If we look at the petroleum-based income of private landowners with lands above the Marcellus Shale oil and gas fields in Pennsylvania (USA), we can see an even greater difference from Guyana.   Private landowners, depending on the land tenure type, may have property rights to the underground minerals, oil and gas.  The gas fields are enormous and the rights are valuable.   An individual lease to a gas extraction company is often 1 square mile (258 hectares) for 5 years, with 6-10 well pads spread across the square mile.  Signature bonuses are around USD 5000/ha, nearly 60 times the bonuses paid to Guyana in 2025.  Royalty on gross production is, by law in Pennsylvania, a minimum of 12.5%, but more usually 15-20%, compared with the 2% for the Stabroek PSA and 10% for the new Blocks S4 and S7 in Guyana.  Rental payments on the 1-ha well pads and access roads may be as high as USD 100,000/ha.   Total petroleum lease income is more usually around USD 75-100,000/ha over the 5-year leases.
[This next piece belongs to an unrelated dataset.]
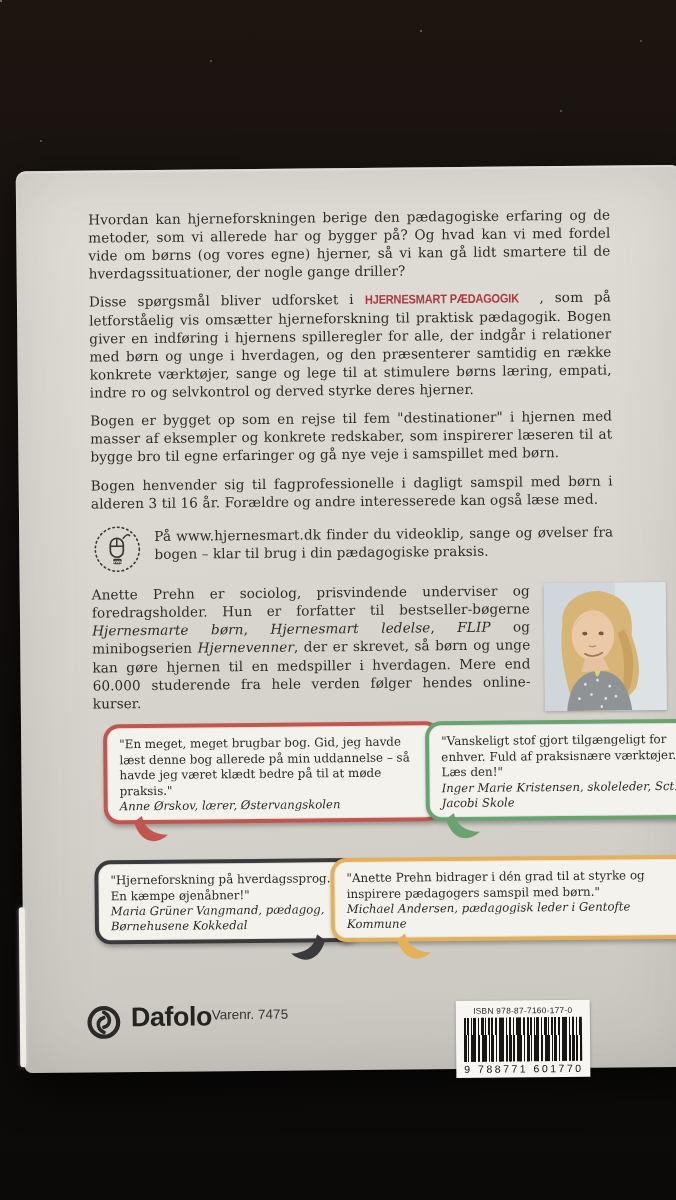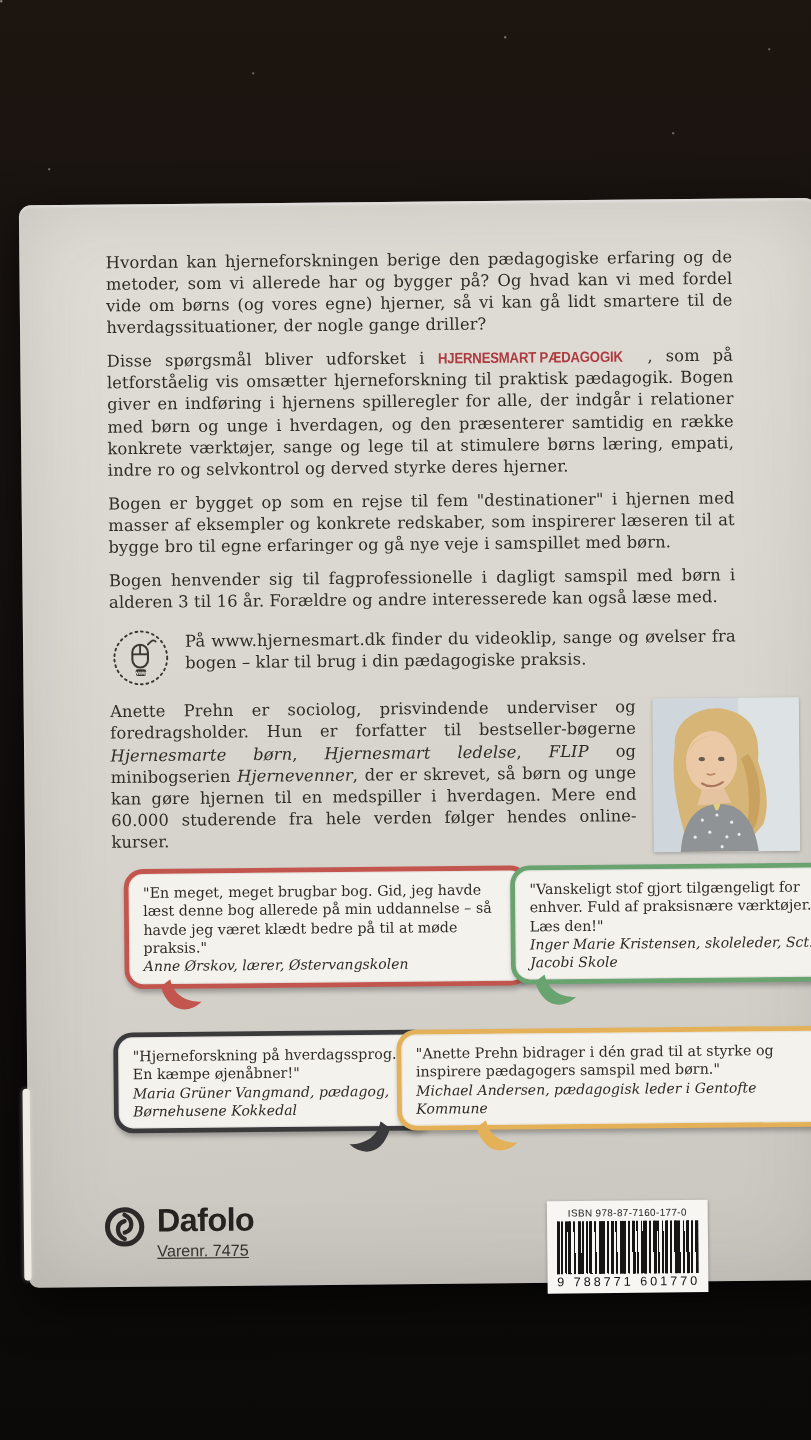"Dafolo" .pub-text { flex-direction: column -> row }
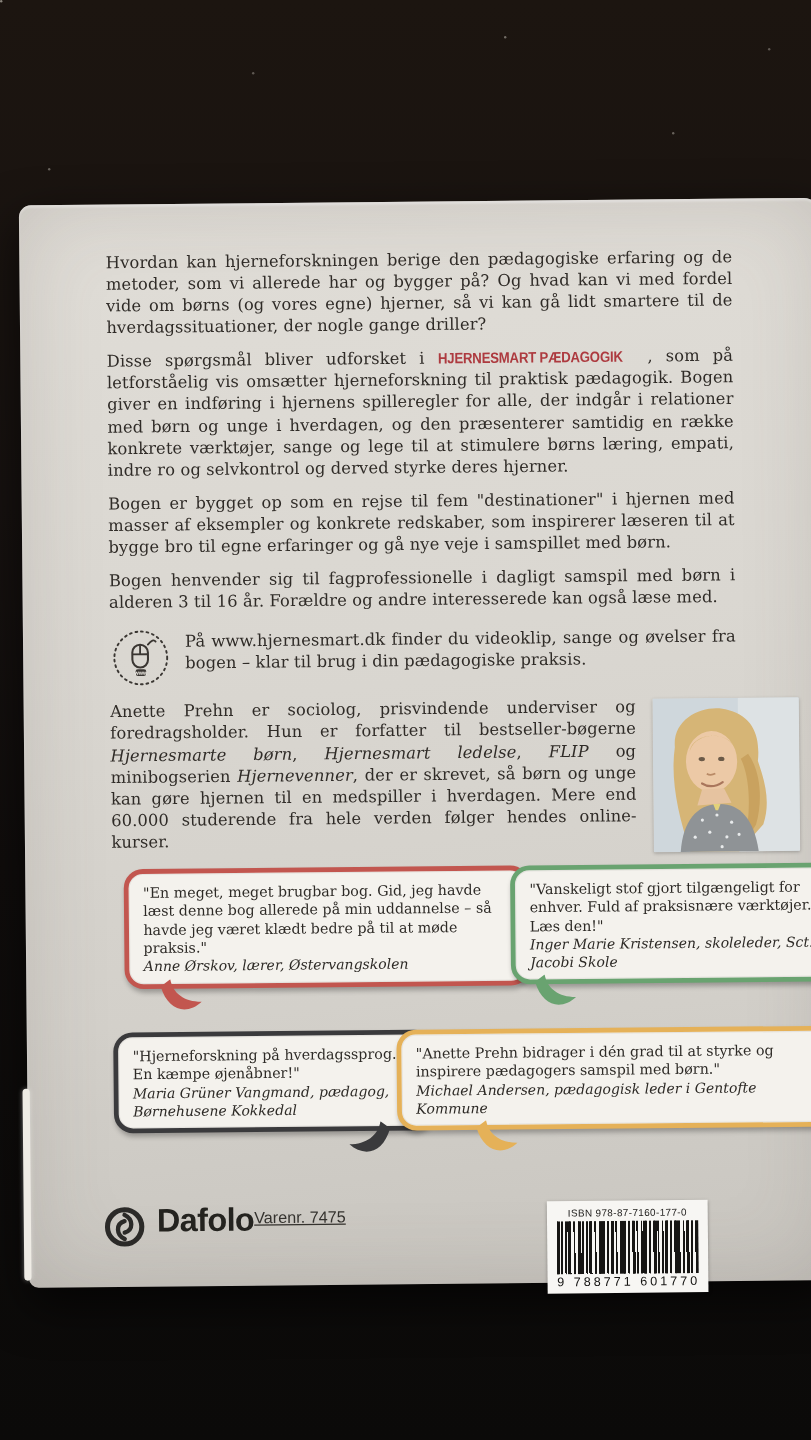"Varenr. 7475" .pub-item { text-decoration: underline -> none }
Longtail gas-condensate more like Pennsylvania

Why is this relevant to Guyana? Because the Longtail field is a retrograde gas-condensate field with a production capacity of 1.2-1.5 billion standard cubic feet per day of non-associated gas (about 8 times the Liza-1 production of 180 million standard cubic feet per day of associated gas).  ExxonMobil is looking to sell the gas leftover from reservoir re-injection, in addition to the 250-290,000 barrels/day of very light condensate; https://kaieteurnewsonline.com/2026/02/19/exxon-gears-up-for-eighth-project-seeks-year-end-govt-approval-routledge/.  While the government is considering a second gas-to-energy project, with an ExxonMobil-constructed  pipeline from the Longtail field to Berbice (https://kaieteurnewsonline.com/2025/02/20/exxonmobil-proposes-new-pipeline-to-transport-gas-to-berbice/ and https://kaieteurnewsonline.com/2026/02/18/govt-eyes-partnership-with-suriname-for-second-gas-project-in-berbice/), Exxon may also be looking to direct export of the gas from a FPSO fitted with gas cleaning/drying/compressing facilities, so different from those seven FPSOs now in service or under construction.  The financial profile of the Longtail field with a projected life of 30 years also differs from the previous fields like Liza-1 and Payara.

Revision of the PSA 2016

Article 12.2 of the Production Sharing Agreement 2016 provides for ‘revised fiscal or contract terms’ if commercial quantities of non-associated gas are discovered.  Remember that the PPP governments have insisted that no negotiation of the PSA can be considered?  The possibility is right there, in the PSA.  We can do much better financially, with reference to what other petrostates have negotiated with the major oil companies, taking up the abundant skilled advice which was then offered and rejected in 2016.  Amending the words of William Wallace’s  Scottish battle song, ‘Now’s the day and now’s the hour / See the front of battle low’r / See approach proud Exxon’s power / Chains and slavery’.